There are strengths and weaknesses to each study.
In the European studies, Lang et al. (2010), Annweiler et al. (2012), Afzal et al. (2014),
Toffanello et al. (2014), Seamans et al. (2010), and Breitling et al. (2011) researched on the
association between plasma vitamin D status and changes in cognitive level in Caucasians of
European origin ages 65 years and older, with conclusions about tight bondages between low
serum vitamin D levels and cognitive impairment at some level. In addition, one interesting finding
was revealed by Seamans et al. (2010) that although low serum 25-hydroxy vitamin D level was
associated with reduction in capacity for spatial working memory. The study, however, failed to
prove vitamin D deficiency’s causation to cognitive decline. Seamans concluded the study with
suggestion that extensive randomized controlled intervention studies are needed.
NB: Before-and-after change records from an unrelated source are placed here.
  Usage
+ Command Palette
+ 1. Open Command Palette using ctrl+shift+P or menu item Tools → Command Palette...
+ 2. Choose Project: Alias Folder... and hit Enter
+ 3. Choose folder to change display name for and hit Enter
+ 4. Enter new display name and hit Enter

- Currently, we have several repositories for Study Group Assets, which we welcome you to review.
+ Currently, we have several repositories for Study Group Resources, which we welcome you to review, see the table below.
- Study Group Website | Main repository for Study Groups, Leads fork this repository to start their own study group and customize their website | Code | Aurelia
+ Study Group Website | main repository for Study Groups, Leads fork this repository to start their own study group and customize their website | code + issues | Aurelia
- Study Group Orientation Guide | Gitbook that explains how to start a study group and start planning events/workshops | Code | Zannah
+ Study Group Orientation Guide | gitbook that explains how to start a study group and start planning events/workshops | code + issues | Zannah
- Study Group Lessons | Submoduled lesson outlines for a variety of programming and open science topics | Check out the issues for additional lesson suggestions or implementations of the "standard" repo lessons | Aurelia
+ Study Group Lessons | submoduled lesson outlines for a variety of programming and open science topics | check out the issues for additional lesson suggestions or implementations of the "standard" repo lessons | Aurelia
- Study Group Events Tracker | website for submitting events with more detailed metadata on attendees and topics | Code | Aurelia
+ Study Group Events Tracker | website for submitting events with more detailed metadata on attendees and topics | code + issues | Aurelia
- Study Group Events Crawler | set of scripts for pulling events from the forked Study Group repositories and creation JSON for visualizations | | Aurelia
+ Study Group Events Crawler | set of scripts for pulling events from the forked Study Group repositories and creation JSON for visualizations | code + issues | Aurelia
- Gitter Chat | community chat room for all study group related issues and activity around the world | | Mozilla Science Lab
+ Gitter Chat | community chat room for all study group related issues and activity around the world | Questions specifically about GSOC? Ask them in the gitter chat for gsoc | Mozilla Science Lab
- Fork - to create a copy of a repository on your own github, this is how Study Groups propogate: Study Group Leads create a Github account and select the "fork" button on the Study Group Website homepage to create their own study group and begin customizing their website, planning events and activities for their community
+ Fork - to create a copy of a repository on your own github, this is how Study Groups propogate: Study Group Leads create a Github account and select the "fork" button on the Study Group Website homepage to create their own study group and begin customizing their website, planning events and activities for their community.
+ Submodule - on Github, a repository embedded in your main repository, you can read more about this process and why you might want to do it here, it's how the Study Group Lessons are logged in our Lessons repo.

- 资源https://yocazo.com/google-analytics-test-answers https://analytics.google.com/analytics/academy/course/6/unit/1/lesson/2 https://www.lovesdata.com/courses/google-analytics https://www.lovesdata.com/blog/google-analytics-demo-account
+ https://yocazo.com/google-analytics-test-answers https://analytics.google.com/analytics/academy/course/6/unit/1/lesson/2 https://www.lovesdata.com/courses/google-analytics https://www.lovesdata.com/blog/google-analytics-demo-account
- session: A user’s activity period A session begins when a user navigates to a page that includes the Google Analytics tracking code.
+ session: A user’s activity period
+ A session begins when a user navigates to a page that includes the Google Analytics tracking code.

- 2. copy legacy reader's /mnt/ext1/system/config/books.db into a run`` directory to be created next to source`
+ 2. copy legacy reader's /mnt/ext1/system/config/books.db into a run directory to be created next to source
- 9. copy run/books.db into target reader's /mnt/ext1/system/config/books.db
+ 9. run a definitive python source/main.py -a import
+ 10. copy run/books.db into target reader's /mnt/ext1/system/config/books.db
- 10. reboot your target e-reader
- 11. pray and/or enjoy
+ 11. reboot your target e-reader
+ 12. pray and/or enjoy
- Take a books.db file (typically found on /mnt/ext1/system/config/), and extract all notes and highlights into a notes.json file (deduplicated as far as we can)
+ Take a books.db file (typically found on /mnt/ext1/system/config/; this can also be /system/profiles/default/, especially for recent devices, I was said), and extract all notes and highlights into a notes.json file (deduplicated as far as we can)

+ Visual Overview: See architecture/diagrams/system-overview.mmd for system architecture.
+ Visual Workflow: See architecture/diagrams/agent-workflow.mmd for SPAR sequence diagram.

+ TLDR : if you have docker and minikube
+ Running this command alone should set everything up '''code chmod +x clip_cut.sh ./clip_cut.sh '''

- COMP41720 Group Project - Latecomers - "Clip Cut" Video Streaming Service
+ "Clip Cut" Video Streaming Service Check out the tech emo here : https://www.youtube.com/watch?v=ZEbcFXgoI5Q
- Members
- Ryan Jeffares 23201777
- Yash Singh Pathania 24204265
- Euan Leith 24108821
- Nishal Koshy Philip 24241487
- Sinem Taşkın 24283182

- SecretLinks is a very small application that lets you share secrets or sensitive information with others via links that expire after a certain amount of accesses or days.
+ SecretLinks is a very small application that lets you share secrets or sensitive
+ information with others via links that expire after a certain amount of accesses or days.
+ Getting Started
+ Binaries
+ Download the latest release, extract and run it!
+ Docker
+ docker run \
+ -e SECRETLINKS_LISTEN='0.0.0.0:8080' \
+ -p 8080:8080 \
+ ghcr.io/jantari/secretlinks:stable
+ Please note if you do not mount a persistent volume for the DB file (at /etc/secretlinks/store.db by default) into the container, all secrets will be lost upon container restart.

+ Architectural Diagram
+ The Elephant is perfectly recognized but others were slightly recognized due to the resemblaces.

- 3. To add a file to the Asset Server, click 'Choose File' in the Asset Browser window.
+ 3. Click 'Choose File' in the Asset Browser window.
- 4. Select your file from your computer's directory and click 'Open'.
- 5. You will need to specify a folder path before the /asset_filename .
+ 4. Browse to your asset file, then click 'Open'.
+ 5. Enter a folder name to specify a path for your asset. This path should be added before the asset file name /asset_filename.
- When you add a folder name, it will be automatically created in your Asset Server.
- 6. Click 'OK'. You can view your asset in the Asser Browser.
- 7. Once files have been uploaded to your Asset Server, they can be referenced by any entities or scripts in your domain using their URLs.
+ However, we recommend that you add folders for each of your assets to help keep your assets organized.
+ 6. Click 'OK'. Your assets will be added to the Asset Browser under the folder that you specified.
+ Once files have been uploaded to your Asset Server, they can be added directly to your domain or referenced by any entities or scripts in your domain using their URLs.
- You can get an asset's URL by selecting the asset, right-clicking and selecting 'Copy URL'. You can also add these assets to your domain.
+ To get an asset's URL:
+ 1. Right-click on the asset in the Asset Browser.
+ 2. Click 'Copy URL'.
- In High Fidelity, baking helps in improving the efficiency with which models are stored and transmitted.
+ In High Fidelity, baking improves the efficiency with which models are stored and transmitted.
Among these researches, cognitive function was measured by COGTEL (Cognitive
Telephone Screening Instrument), MMSE (Mini-Mental Status Exam), Trail-Making Tests
(visuospatial scanning, sequential processing, motor speed, attention, and executive function), and
clinical diagnosis. Lang et al. (2010) and Afzal et al. (2014) used prospective cohort study,
Annweiler et al. (2012) used cross-sectional study while Toffanello et al. (2014) and Breitling et
al. (2011) used observational cohort study. Subjects with previous history of stroke, initial MMSE
score less than 10, abnormal gait, recent mental illness, delirium, or severe depression were filtered
out. Potential confounders such as obesity, age, gender, education, alcohol intake, and smoking
habits were identified and adjusted.
There were strengths as well as limitations to the European studies. The common strengths
between these studies included using a large sample size and using multiple cognitive functioning
instruments to cover multiple cognitive domains, as indicated in studies of Lang et al. (2010),
NTRS 417B GROUP ASSIGNMENT PROJECT 9
Annweiler et al. (2012), Afzal et al. (2014), and Breitling et al. (2011). As for limitations, Lang et
al. (2010), Annweiler et al. (2012), and Afzal et al. (2014) used clinician’s diagnosis without the
utilization of imaging studies, Toffanello et al. (2014), used only one cognitive tool to measure
cognitive function, and Breitling et al. (2011) lacked baseline assessment of cognitive functioning,
which does not allow for adjustments in reverse causality. Finally, all of the subjects that were
selected were Caucasians from a confined geographic area.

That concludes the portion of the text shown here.